鴻之台ケアホーム機能訓練指導員の原田先生から日記リレーのご指名をいただきました、名張ケアホーム機能訓練指導員の松崎です。
私は普段から「初心忘るべからず」の言葉を思い返してはぶつぶつと独り言のようにつぶやいています。
この言葉は、およそ600年前に「能」を大成した「世阿弥(ぜあみ)」が能楽に関するさまざまな文章を書かれた中で、50歳半ばに書いた「花鏡(かきょう)」という伝記に「初心忘るべからず」という言葉を書き残されています。
一般的に「はじめの志を忘れてはならない」という意味でよく使われているのですが、世阿弥が言っているのとは少し解釈が違っています。実はもう少し複雑で繊細な意味を持っています。
世阿弥が言う「初心」は「最初の志」に限られていません。「人生の中にいくつもの初心がある」と世阿弥が言っています。

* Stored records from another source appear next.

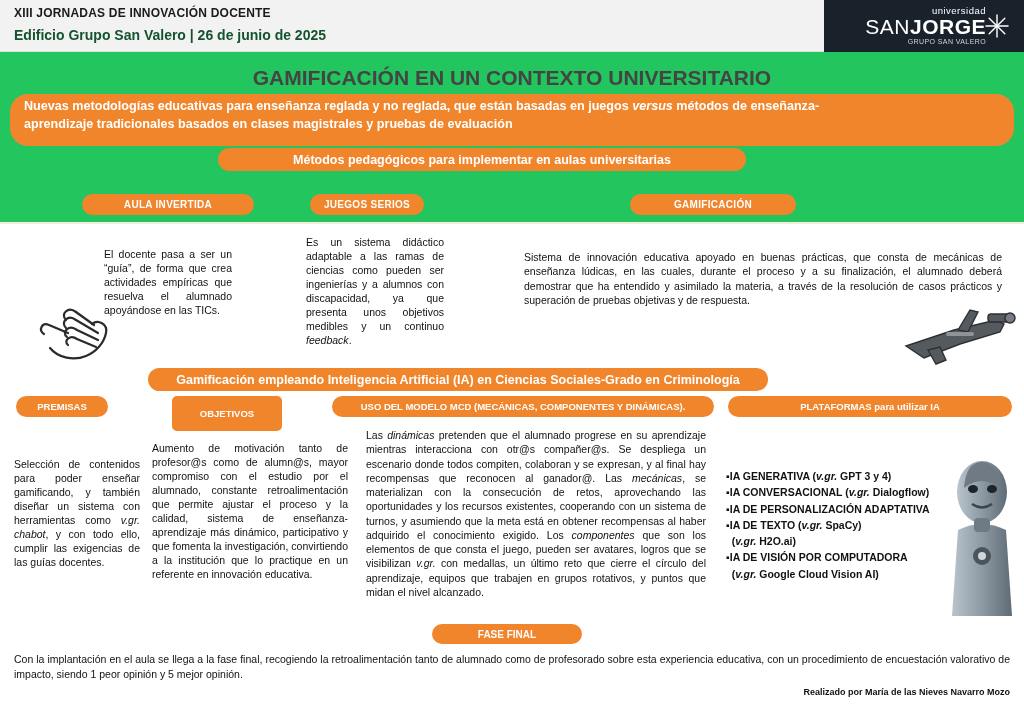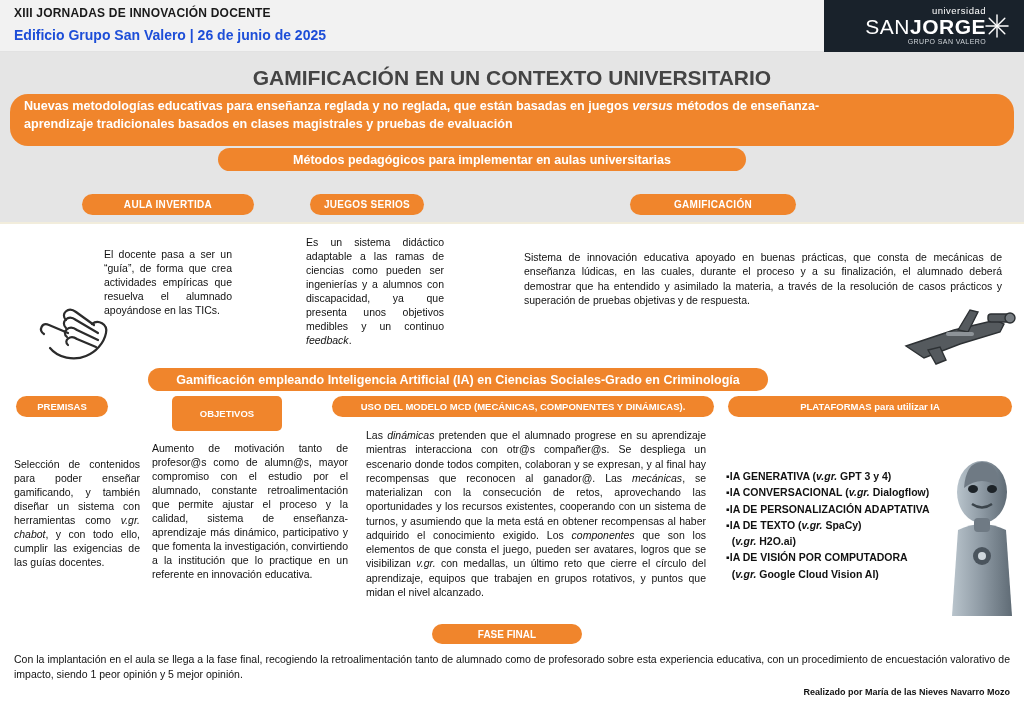--- a/index.html
+++ b/index.html
@@ -18,41 +18,41 @@
     background: #f2f2f2;
     border-bottom: 1px solid #e2e2e2;
   }
   .header-title {
     position: absolute; left: 14px; top: 6px;
     font-size: 12px; font-weight: bold; color: #1a1a1a;
     letter-spacing: 0.2px;
   }
   .header-sub {
     position: absolute; left: 14px; top: 27px;
-    font-size: 14px; font-weight: bold; color: #1d4ed8;
+    font-size: 14px; font-weight: bold; color: #14532d;
   }
   .logo-box {
     position: absolute; right: 0; top: 0; width: 200px; height: 52px;
     background: #19222b;
     display: flex; align-items: center; justify-content: flex-start;
     padding-left: 12px;
   }
   .logo-text { color: #ffffff; line-height: 1.05; }
   .logo-uni { font-size: 9.5px; letter-spacing: .5px; display:block; text-align:right; width:150px;}
   .logo-main { font-size: 21px; font-weight: bold; letter-spacing: .5px; display:block; text-align:right; width:150px;}
   .logo-main .thin { font-weight: normal; }
   .logo-grp { font-size: 7px; letter-spacing: .4px; display:block; text-align:right; width:150px; color:#cfd4d8;}
   .logo-star {
     position: absolute; right: 14px; top: 13px; width: 26px; height: 26px;
   }
 
   
   .cream {
     position: absolute; left: 0; top: 52px; width: 1024px; height: 172px;
-    background: #e5e5e5;
+    background: #22c55e;
   }
   .main-title {
     position: absolute; left: 0; top: 14px; width: 1024px;
     text-align: center; font-size: 21px; font-weight: bold; color: #444444;
   }
 
   .pill {
     background: #f0852c; color: #ffffff; border-radius: 14px;
     display: flex; align-items: center; justify-content: center;
     font-weight: bold;

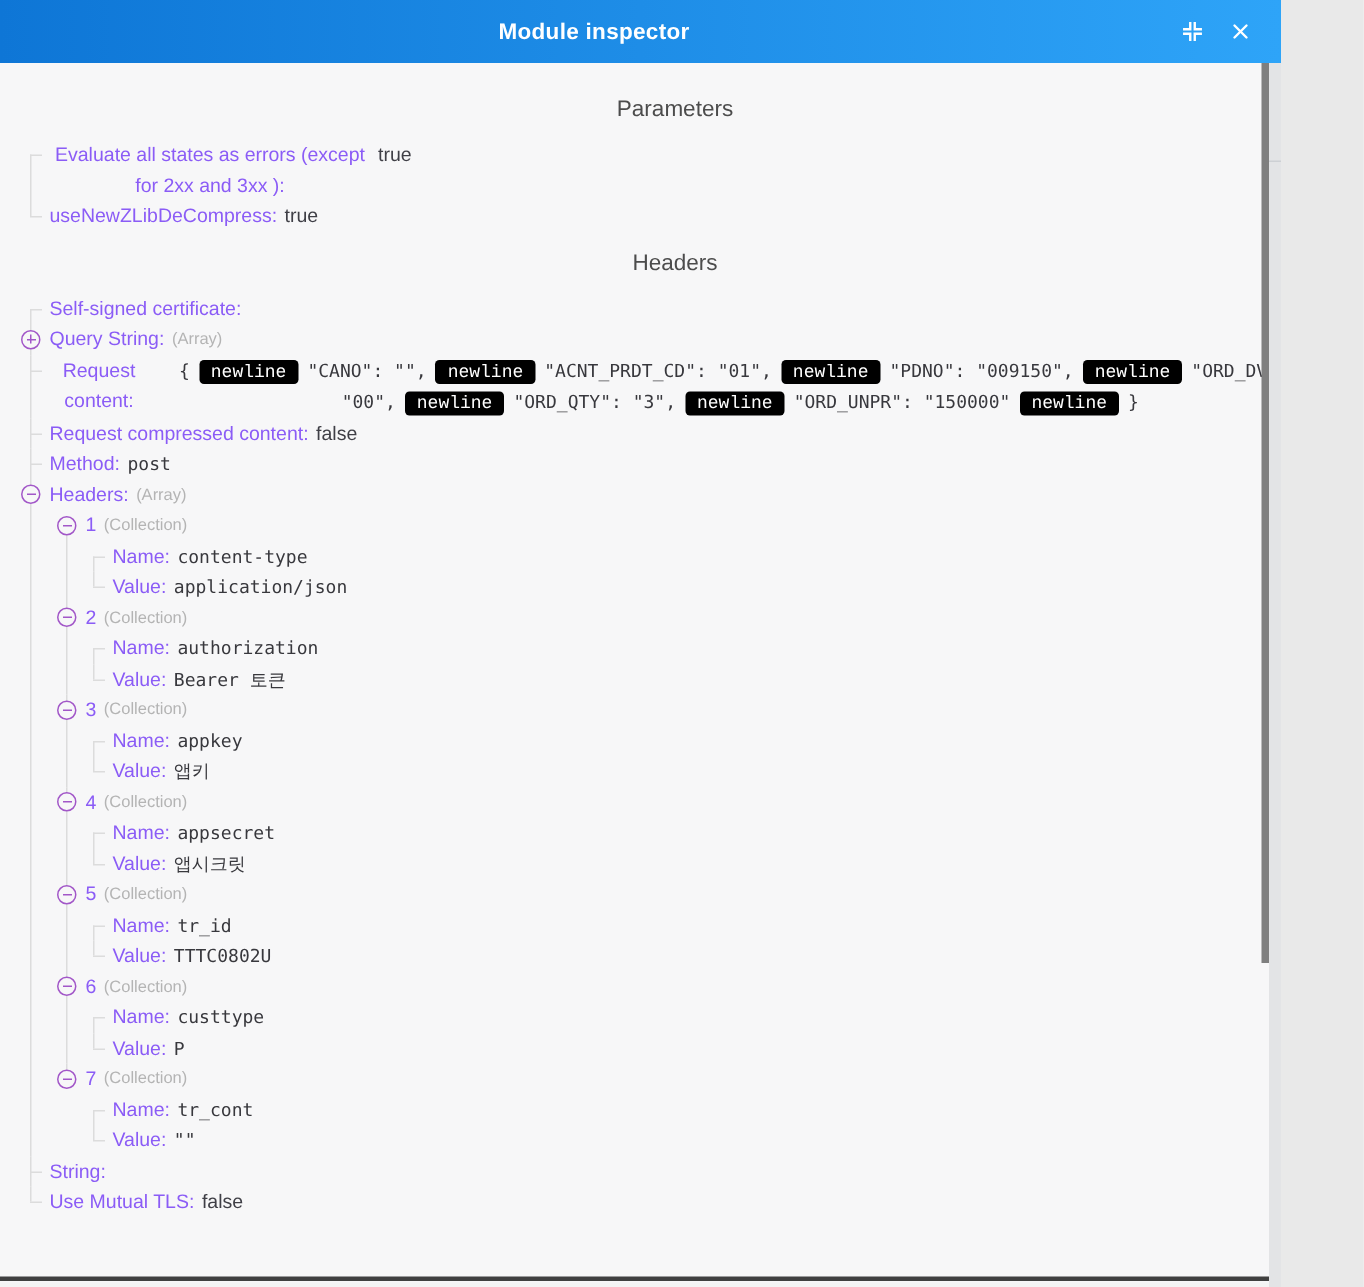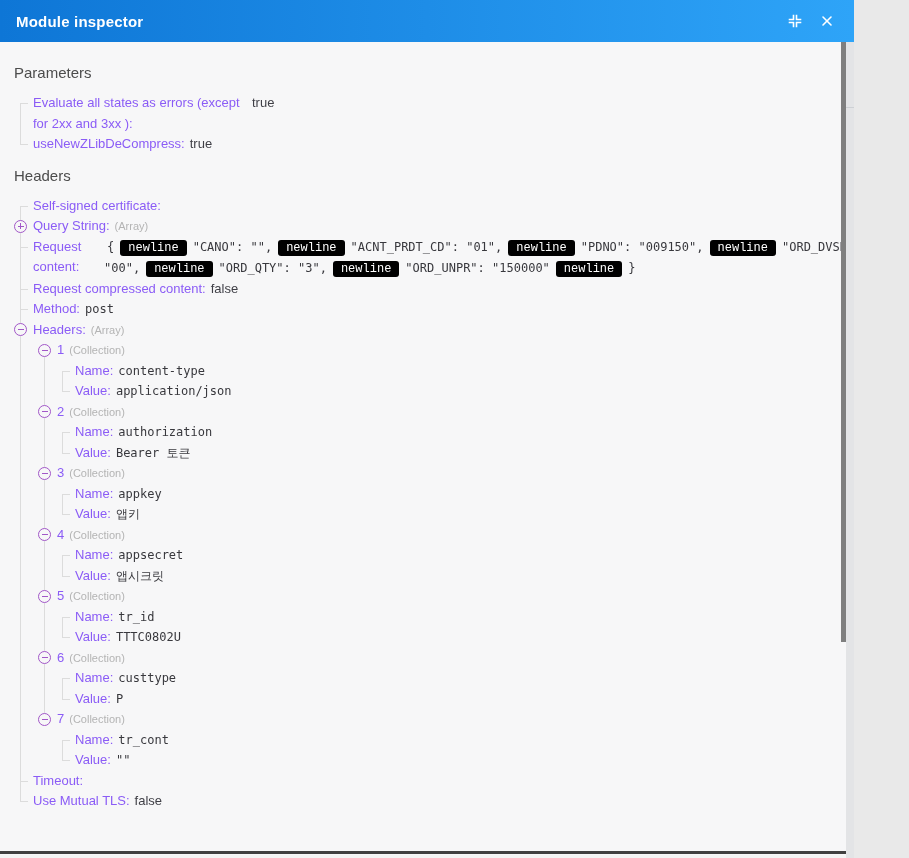--- a/index.html
+++ b/index.html
@@ -3,20 +3,21 @@
 <meta charset="utf-8">
 <style>
   html,body{margin:0;padding:0;background:#e9e9e9;}
   *{box-sizing:border-box;}
   .window{
     position:relative;
     width:854px;height:858px;
     background:#f7f7f8;
     font-family:"Liberation Sans", sans-serif;
     overflow:hidden;
+    text-align:center;
   }
   
   .titlebar{
     position:absolute;top:0;left:0;right:0;height:42px;
     background:linear-gradient(90deg,#0e76d6 0%,#2ea4f8 100%);
     display:flex;align-items:center;
     padding:0 14px 0 16px;
   }
   .titlebar .title{
     color:#ffffff;font-size:15px;font-weight:700;letter-spacing:.2px;
@@ -330,21 +331,21 @@
                     <span class="lbl">Value:</span>
                     <span class="val mono">""</span>
                   </div>
                 </li>
               </ul>
             </li>
           </ul>
         </li>
         <li class="node">
           <div class="row">
-            <span class="lbl">Timeout:</span>
+            <span class="lbl">String:</span>
           </div>
         </li>
         <li class="node">
           <div class="row">
             <span class="lbl">Use Mutual TLS:</span>
             <span class="val plain">false</span>
           </div>
         </li>
       </ul>
     </div>

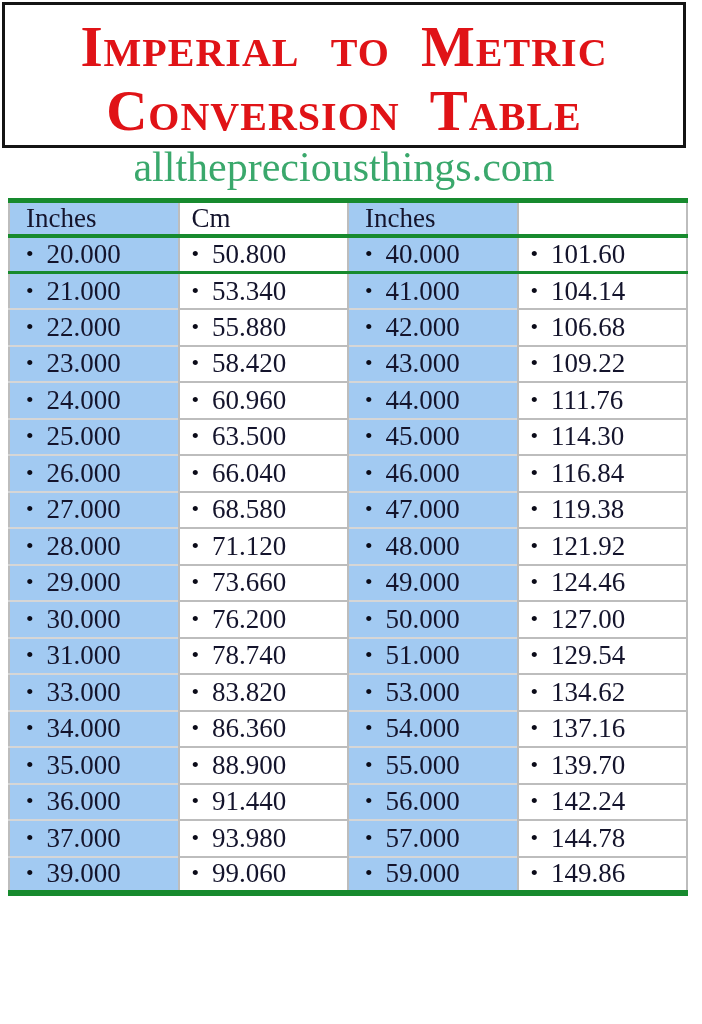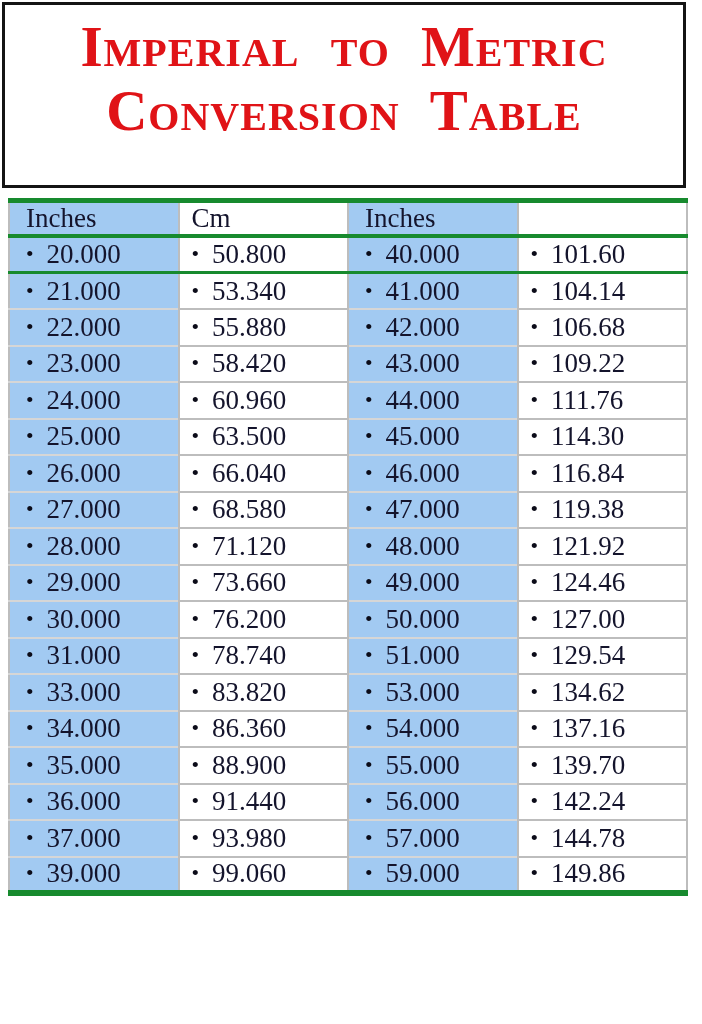--- a/index.html
+++ b/index.html
@@ -16,21 +16,21 @@
   body{
     width:702px;height:1024px;
     font-family:"Liberation Serif","DejaVu Serif",serif;
     color:var(--ink);
     overflow:hidden;
   }
   .page{width:702px;height:1024px;position:relative;background:#fff;}
 
   
   .header-box{
-    position:absolute;left:2px;top:2px;width:684px;height:186px;
+    position:absolute;left:2px;top:2px;width:684px;height:146px;
     background:#fff;border:3px solid #141414;
     text-align:center;
   }
   .title-line{
     font-variant:small-caps;
     font-weight:bold;
     color:var(--title-red);
     font-size:57px;
     line-height:64px;
     letter-spacing:1px;
@@ -86,20 +86,21 @@
   }
 </style>
 </head>
 <body>
 
 <div class="page">
 
   <div class="header-box">
     <div class="title-line first">Imperial to Metric</div>
     <div class="title-line">Conversion Table</div>
+    <div class="website">allthepreciousthings.com</div>
   </div>
 
   <table class="conv">
     <thead>
       <tr>
         <th class="c-blue">Inches</th>
         <th class="c-white">Cm</th>
         <th class="c-blue">Inches</th>
         <th class="c-white"></th>
       </tr>

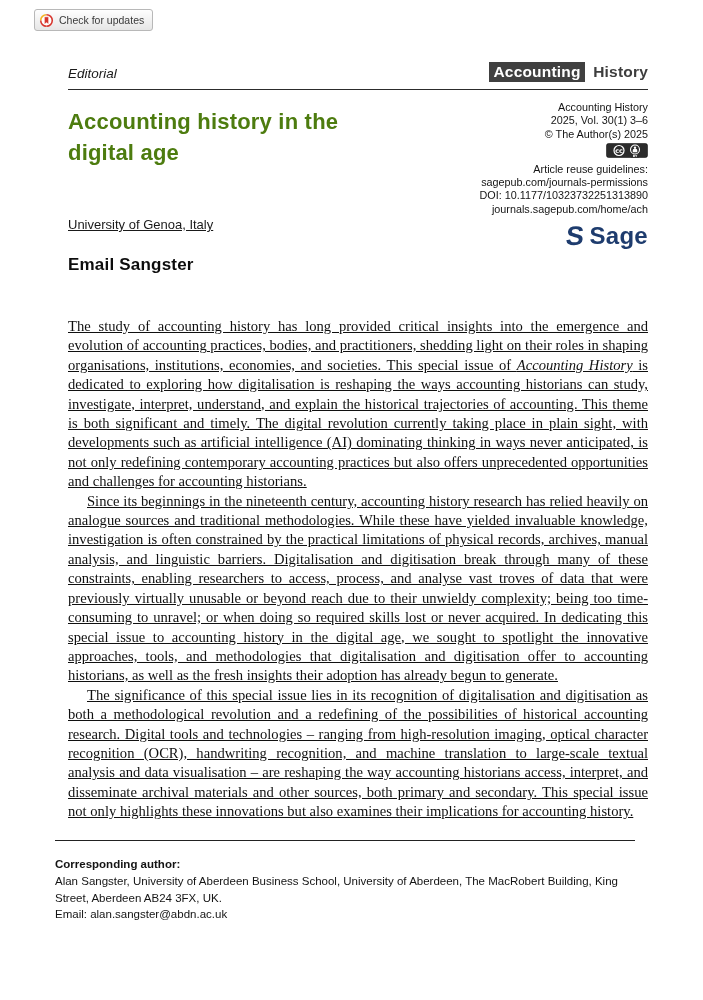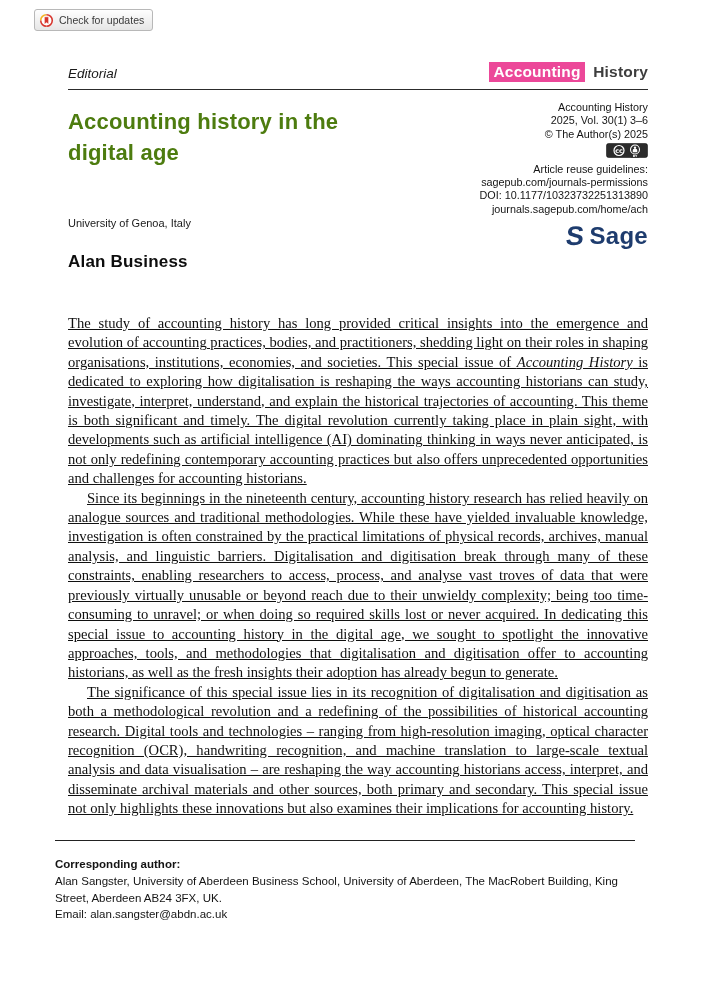--- a/index.html
+++ b/index.html
@@ -18,32 +18,32 @@
     font-size:10.5px; color:#3a3a3a; cursor:pointer;
   }
   .crossmark svg { display:block; }
 
   .content { position:absolute; left:68px; width:580px; top:0; }
 
   
   .header-row { display:flex; justify-content:space-between; align-items:flex-end; margin-top:63px; }
   .section-label { font-style:italic; font-size:13.5px; color:#1a1a1a; }
   .journal-logo { font-size:15.5px; font-weight:bold; letter-spacing:.2px; }
-  .journal-logo .part1 { background:#ec4899; color:#fff; padding:1px 4px 2px 4px; }
+  .journal-logo .part1 { background:#404040; color:#fff; padding:1px 4px 2px 4px; }
   .journal-logo .part2 { color:#3d3d3d; margin-left:4px; }
   .header-rule { border:none; border-top:1.6px solid #2c2c2c; margin:8px 0 0 0; }
 
   
   .title-meta-row { display:flex; justify-content:space-between; margin-top:16px; }
   .left-col { flex:1; padding-right:10px; }
   .article-title { font-size:22px; font-weight:bold; line-height:31px; color:#4d7c0f; letter-spacing:.2px; }
 
   .authors { margin-top:49px; }
   .author-name { font-size:17px; font-weight:bold; color:#0d0d0d; letter-spacing:.2px; }
-  .author-affil { font-size:11px; margin-top:4px; color:#1a1a1a; }
+  .author-affil { font-size:13px; margin-top:4px; color:#1a1a1a;text-decoration:underline; }
   .author-block + .author-block { margin-top:23px; }
 
   .meta-col { width:215px; text-align:right; font-size:10.8px; line-height:13.4px; color:#141414; margin-top:-5px; }
   .meta-col .meta-line { white-space:nowrap; }
   .cc-badge { display:inline-block; margin:2px 0 1px 0; cursor:pointer;padding-left:40px; }
   .meta-link { cursor:pointer; }
 
   .sage-logo { margin-top:7px; display:flex; justify-content:flex-end; align-items:center; gap:5px;
                color:#1e3c6e; font-weight:bold; cursor:default; }
   .sage-s { font-size:27px; line-height:26px; transform:skewX(-6deg); }
@@ -100,21 +100,21 @@
         <div class="article-title">
           <div>Accounting history in the</div>
           <div>digital age</div>
         </div>
 
         <div class="authors">
           <div class="author-block">
             <div class="author-affil">University of Genoa, Italy</div>
           </div>
           <div class="author-block">
-            <div class="author-name">Alan Business</div>
+            <div class="author-name">Email Sangster</div>
           </div>
         </div>
       </div>
 
       <div class="meta-col">
         <div class="meta-line">Accounting History</div>
         <div class="meta-line">2025, Vol. 30(1) 3–6</div>
         <div class="meta-line">© The Author(s) 2025</div>
         <span class="cc-badge">
           <svg width="42" height="15" viewBox="0 0 84 30">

「若い時の初心、人生の時々の初心、そして老後の初心」それぞれを忘れてはいけないという意味です。
私はこれまでに、いろいろな事で迷ったり悩んだりしてきました。それらを乗り越えられたのは、周りの方々の助言だったり力を貸していただけたおかげで乗り越えられたのだと思っています。
しかし、その時に私は「初心を忘れていないか?」を常に考えていました。
迷ったり悩んだりしたとき、自分はどうしたいのか?、なぜそうしようと思ったのか?を考えた時に私は「初心忘るべからず」の言葉を思い返すと不思議と心が落ち着き判断ができるようになります。
「初心忘るべからず」の言葉は、私の人生の岐路にたったときの羅針盤になっています。
とても大切な言葉です。これからも大事にしていきたいと思っています。
ちなみに、世阿弥は本名を世阿弥元清といい名張市小波田で生まれています。
1363年に生誕し、1433年9月1日に死没していて、81歳でした。(死因は不明)
父親は、猿楽師の観阿弥です。
また、将軍義満に気に入られるほどのイケメンだったらしい・・・
次のライフ・テクノ日記リレーの投稿者は、四日市ケアホームの機能訓練指導員の岩谷先生です。
岩谷先生、宜しくお願い致します。